En cas d'appel, l'état de cessation des paiements s'apprécie au jour où la cour statue.

Sur l'état de cessation des paiements

La société J&Y Brothers ne conteste pas l'état de cessation des paiements. Elle expose que son dirigeant était non comparant lors de l'audience chambre du conseil et n'a pas été en mesure d'exposer une défense et les éléments qui lui auraient permis de justifier de l'ouverture d'un redressement judiciaire.

S'agissant du passif échu et exigible, elle l'évalue à 8 729,24 euros répartis comme suit :

- une créance de 6 431,24 euros due à l'Urssaf,

- deux créances de 1924 euros et de 374 euros dues au Trésor public au titre de la TVA respectivement de 2022 et de 2023,

précisant qu'en fin d'année 2024, le dirigeant a dû mettre à jour toutes les déclarations d'impôts sur les sociétés et de TVA depuis 2021 qui n'avaient pas été effectuées par l'ancien dirigeant, et déposer celles de 2022 et 2023.

S'agissant du passif déclaré, alors que le délai de déclaration de créance a expiré le 21 mai 2025, elle indique qu'il s'élève à la somme de 38 276,13 euros et qu'il est composé de deux créances :

- 8 922,09 euros dus au bailleur, somme qui n'est pas discutée et

- 29 354,04 euros dus à l'Urssaf,

mais que le montant de la créance de l'Urssaf devrait être ramené après vérification à une somme de 4 906,1 euros, cette somme comportant une taxation d'office régularisée depuis lors et une créance de « REGUL » de 15 000 euros devant être déduite, la société étant à jour de ses déclarations et de ses paiements,

soit un passif total de 13 828,19 euros.

S'agissant de l'actif disponible, elle fait valoir disposer d'une caisse en espèces de 3 200 euros déposés sur un compte bancaire ouvert auprès de la banque Delubac, détenir un crédit de TVA de 289 euros au titre de l'année 2022 et disposer d'un fonds de commerce de salon de coiffure, barbier pour lequel l'Office public de l'habitat de Seine-[Localité 13] Habitat lui a consenti un bail commercial au [Localité 10] (94) de 9 ans à compter du 24 octobre 2019 moyennant paiement d'un loyer annuel est de 9 440 euros payable trimestriellement, soit 786,77 euros par mois, un droit d'entrée de 7 500 euros et un dépôt de garantie versé à la signature du bail de 2 360 euros.
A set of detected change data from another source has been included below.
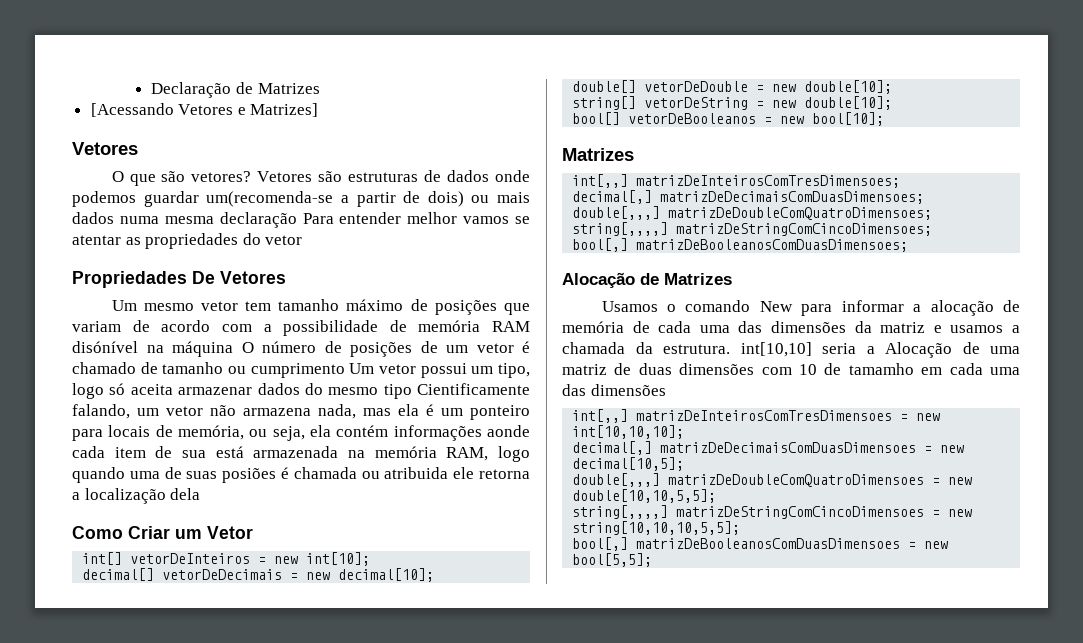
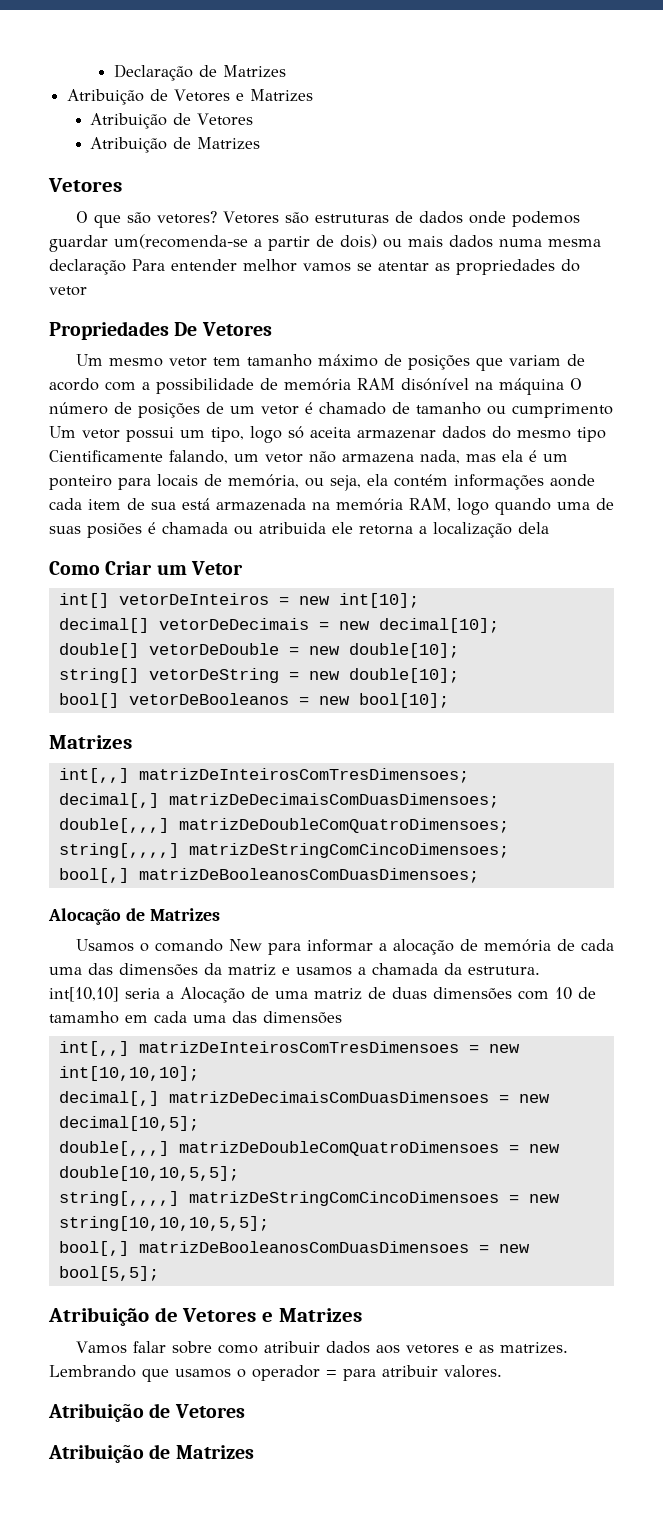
[90,103,319,117] [Acessando Vetores e Matrizes] -> [67,89,314,105] [90,113,254,129] [90,137,261,153] Atribuição de Vetores e Matrizes // Atribuição de Vetores // Atribuição de Matrizes
(653, 560) none -> [48,1307,362,1326] [75,1341,568,1354] [49,1365,502,1382] [48,1403,245,1422] [48,1444,254,1463] // Atribuição de Vetores e Matrizes // Vamos falar sobre como atribuir dados aos vetores e as matrizes. Lembrando que usamos o operador = para atribuir valores. // Atribuição de Vetores // Atribuição de Matrizes

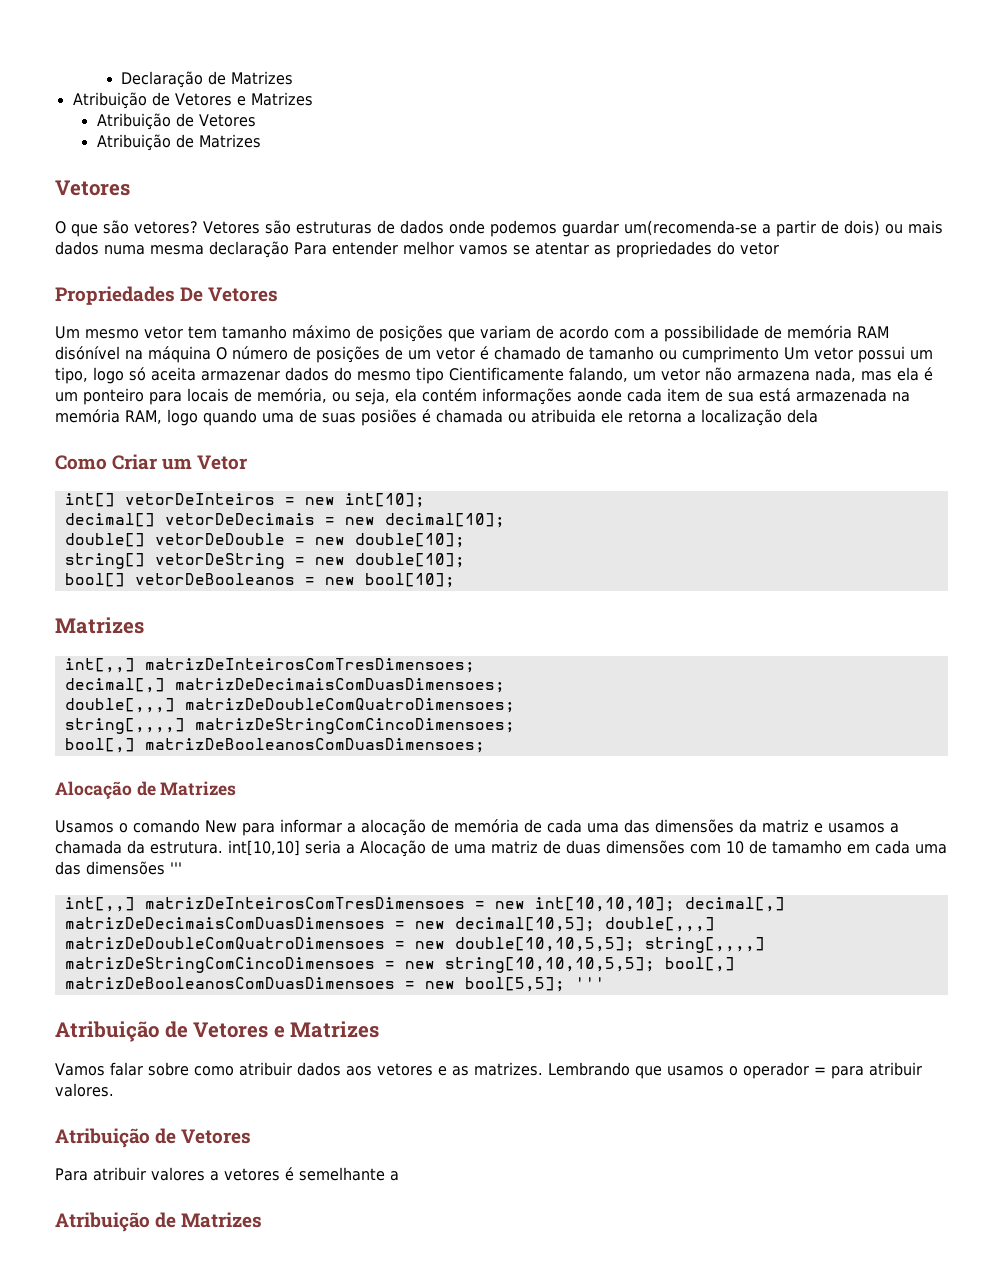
(342, 1017) none -> [170,862,182,874] '''
(199, 1073) // -> (675, 904) none
(199, 1123) // -> (595, 924) none
(239, 1173) // -> (635, 944) none
(269, 1223) // -> (655, 965) none
(159, 1273) none -> [574,977,605,989] '''
(245, 1411) none -> [55,1167,399,1181] // Para atribuir valores a vetores é semelhante a

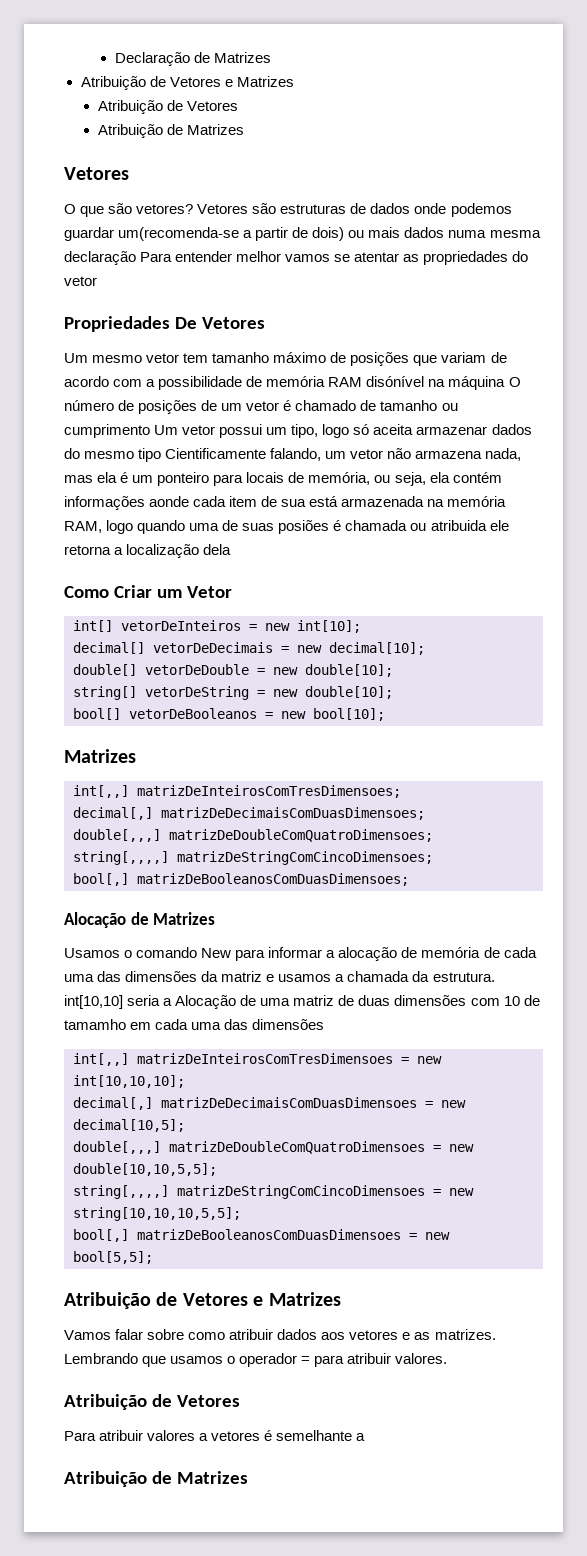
[170,862,182,874] ''' -> (325, 1024) none
(675, 904) none -> (185, 1081) //
(595, 924) none -> (185, 1125) //
(635, 944) none -> (217, 1169) //
(655, 965) none -> (241, 1214) //
[574,977,605,989] ''' -> (153, 1257) none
Me [G], ès qualités, considère que le passif exigible s'élèverait à tout le moins à la somme de 12 294,13 euros dont 3 244 euros de parts salariales, la créance déclarée par l'Urssaf contenant une taxation d'office sur les mois de janvier à mars 2025 pour un montant total de 10 982 euros, et une régularisation de 15 000 euros pour délais congés, AGS, et régularisations diverses.

Au titre de l'actif disponible, le liquidateur expose qu'il n'est pas justifié du moindre actif disponible, qu'il ne détient aucune somme, qu'il ne peut même pas faire face au paiement de la taxe d'appel de 225 euros, que la société ne produit aucune situation de trésorerie, que la caisse qui contiendrait 3 200 euros ne lui a pas été remise, de sorte que l'état de cessation des paiements est manifeste.

L'Urssaf rappelle qu'elle a fait assigner la société appelante en liquidation judiciaire par acte du 19 juillet 2024 étant titulaire à son encontre d'une créance de 18 381,61 euros, dont 5 238,04 euros au titre des parts ouvrières, qu'elle a déclaré au passif de la société une créance de 29 354,04 euros, dont 3 244 euros au titre des parts ouvrières, qu'il s'agit de cotisations dues pour les périodes de novembre 2018 à mars 2025, qu'elle produit les contraintes délivrées à la société J&Y Brothers qui ont été suivies par des mesures d'exécution qui se sont révélées infructueuses, que les procès-verbaux de saisie-attribution établis les 26 juin et 15 septembre 2023 font ressortir un solde bancaire nul, qu'ainsi, ne pouvant pas faire face à son passif exigible avec son actif disponible, la société appelante se trouve en état de cessation des paiements.

La cour constate que l'état de cessation de paiement ne fait pas débat, que la société débitrice justifie avoir réalisé trois virements de 1 000 euros chacun à destination du compte du mandataire liquidateur en juillet 2025, ainsi qu'un virement de 5 000 euros le 9 septembre suivant, somme constituant un actif disponible au jour où la cour statue.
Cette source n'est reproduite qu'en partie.